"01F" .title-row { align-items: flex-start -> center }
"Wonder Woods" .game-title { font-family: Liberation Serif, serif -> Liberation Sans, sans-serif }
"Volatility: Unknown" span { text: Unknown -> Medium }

════════════════

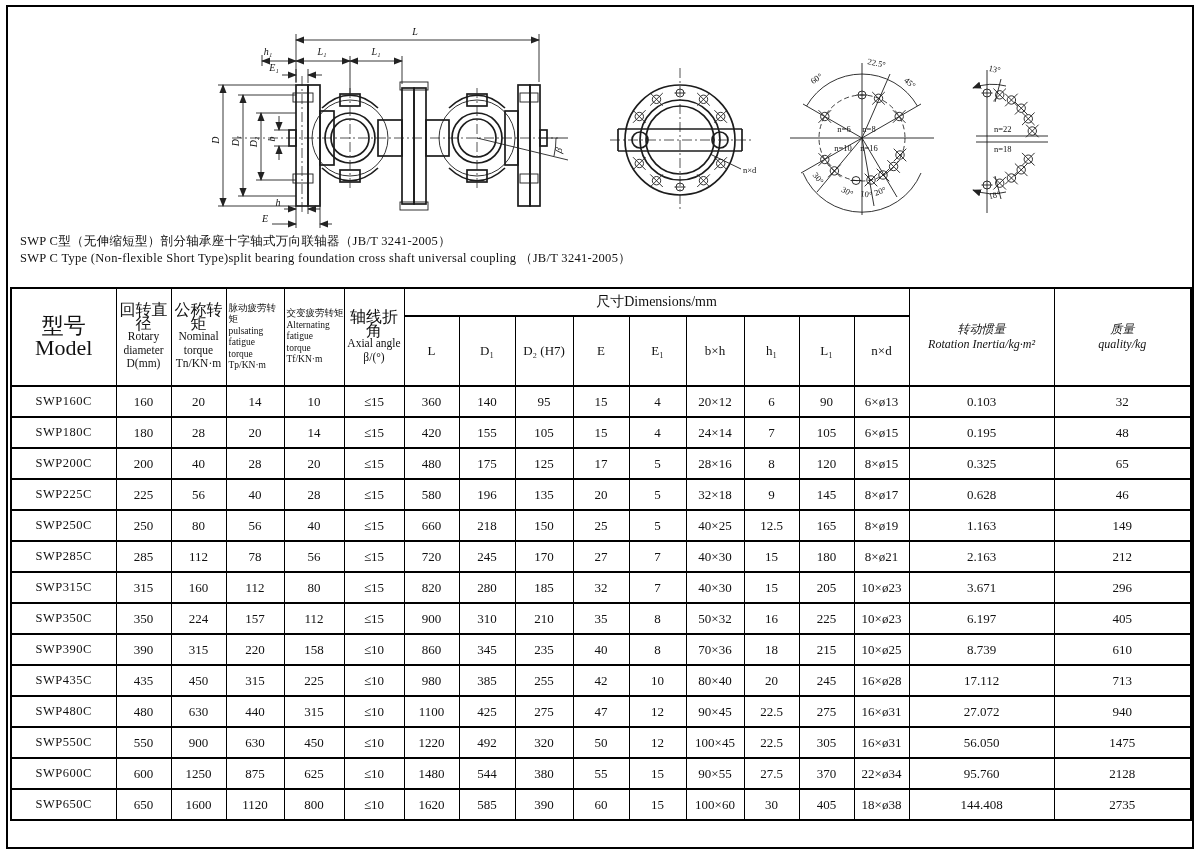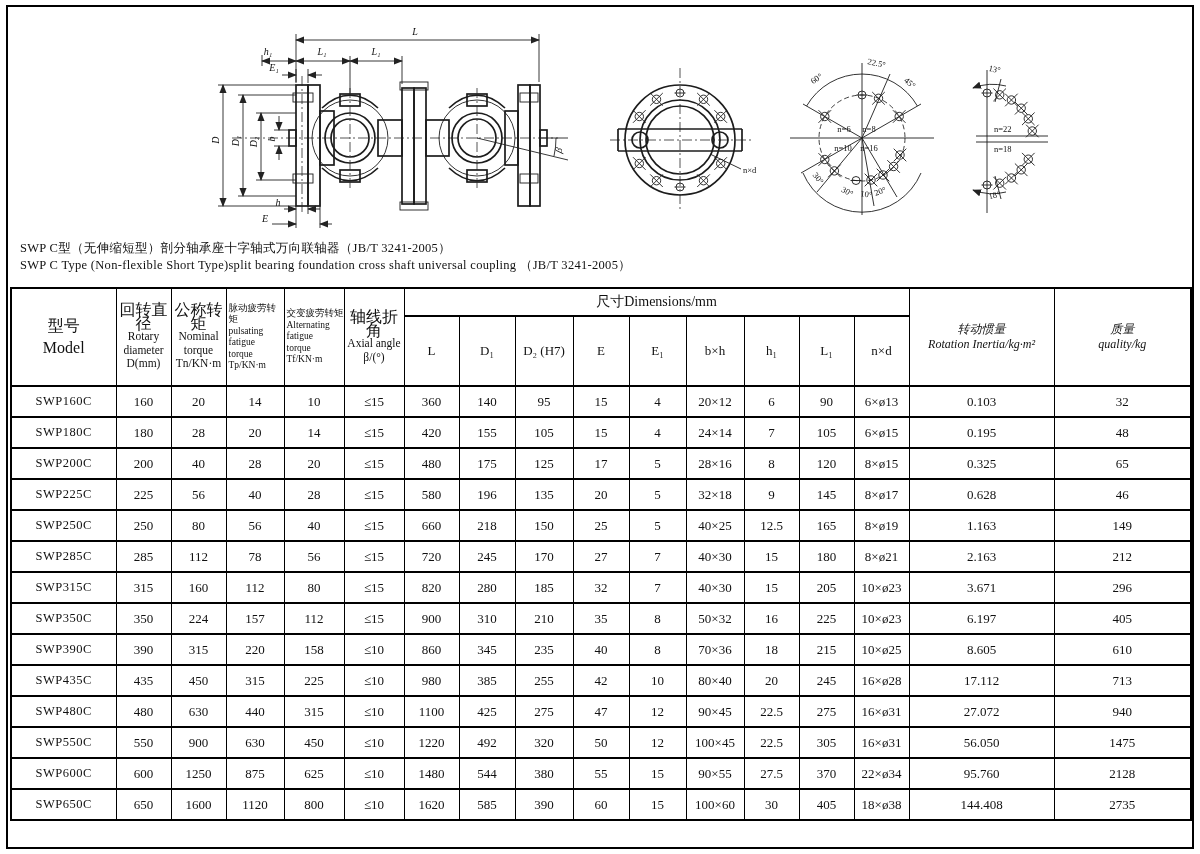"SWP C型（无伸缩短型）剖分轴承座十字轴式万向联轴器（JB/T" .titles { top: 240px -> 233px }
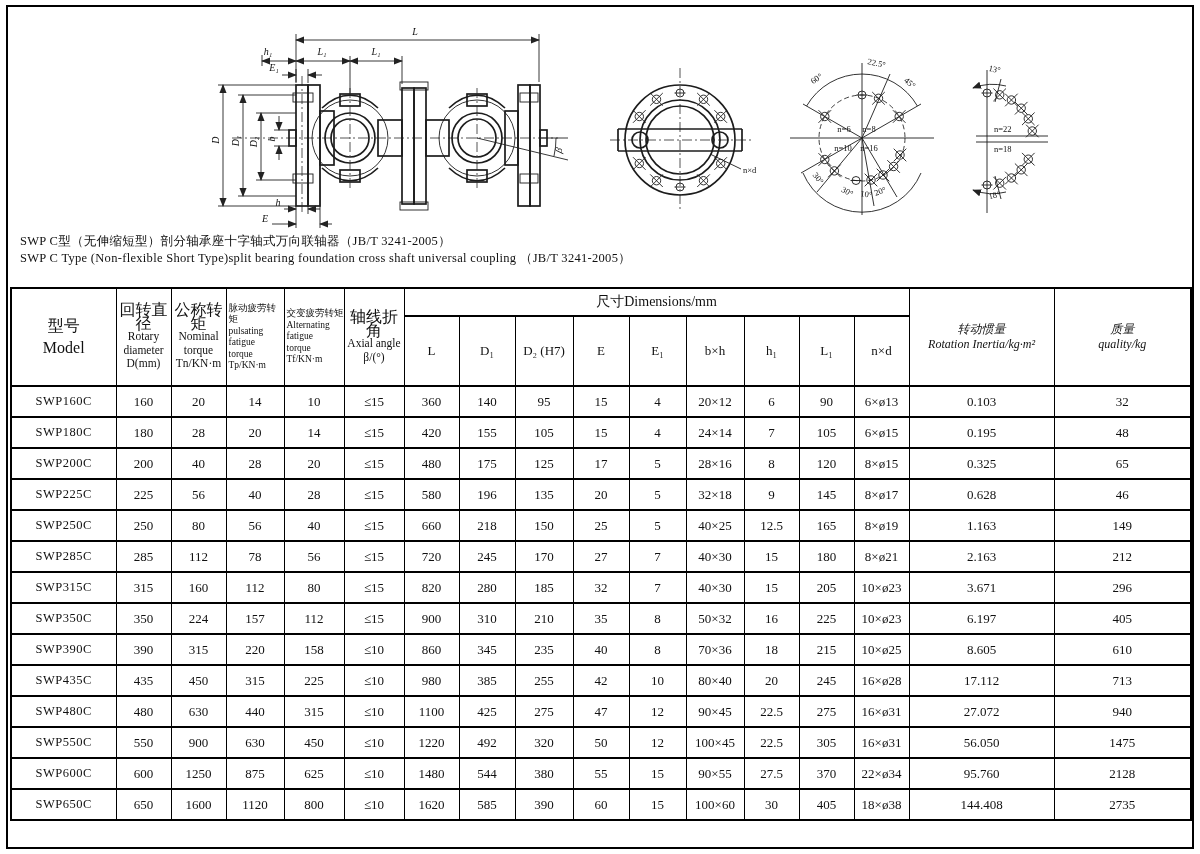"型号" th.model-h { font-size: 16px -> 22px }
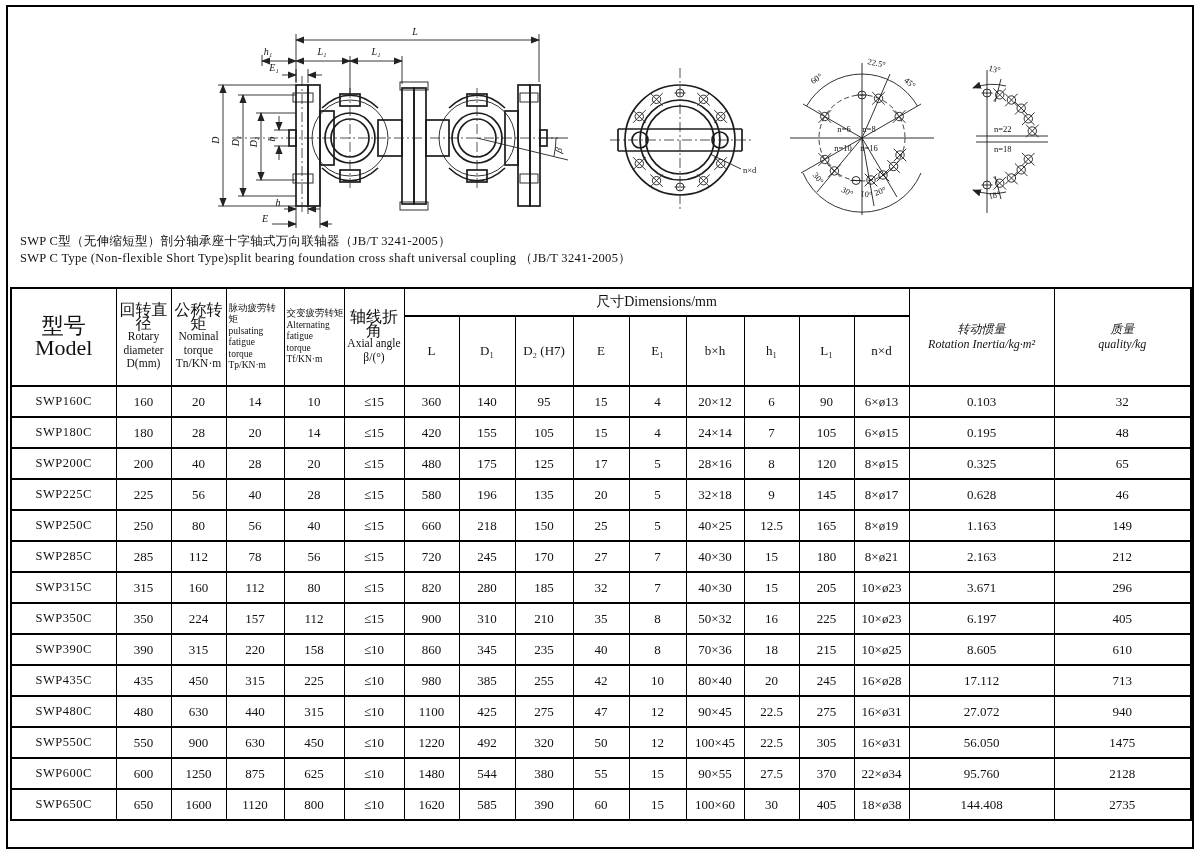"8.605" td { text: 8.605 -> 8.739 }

════════════════

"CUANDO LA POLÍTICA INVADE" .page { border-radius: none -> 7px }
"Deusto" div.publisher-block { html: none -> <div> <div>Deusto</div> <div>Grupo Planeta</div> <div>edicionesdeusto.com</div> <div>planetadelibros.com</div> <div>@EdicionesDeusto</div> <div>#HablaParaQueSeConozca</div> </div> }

════════════════

- WORK TASK -
Copy every line from the records that holds the string "none".

- RESPONSE AREA -
"CUANDO LA POLÍTICA INVADE" .page { border-radius: none -> 7px }
"Deusto" div.publisher-block { html: none -> <div> <div>Deusto</div> <div>Grupo Planeta</div> <div>edicionesdeusto.com</div> <div>planetadelibros.com</div> <div>@EdicionesDeusto</div> <div>#HablaParaQueSeConozca</div> </div> }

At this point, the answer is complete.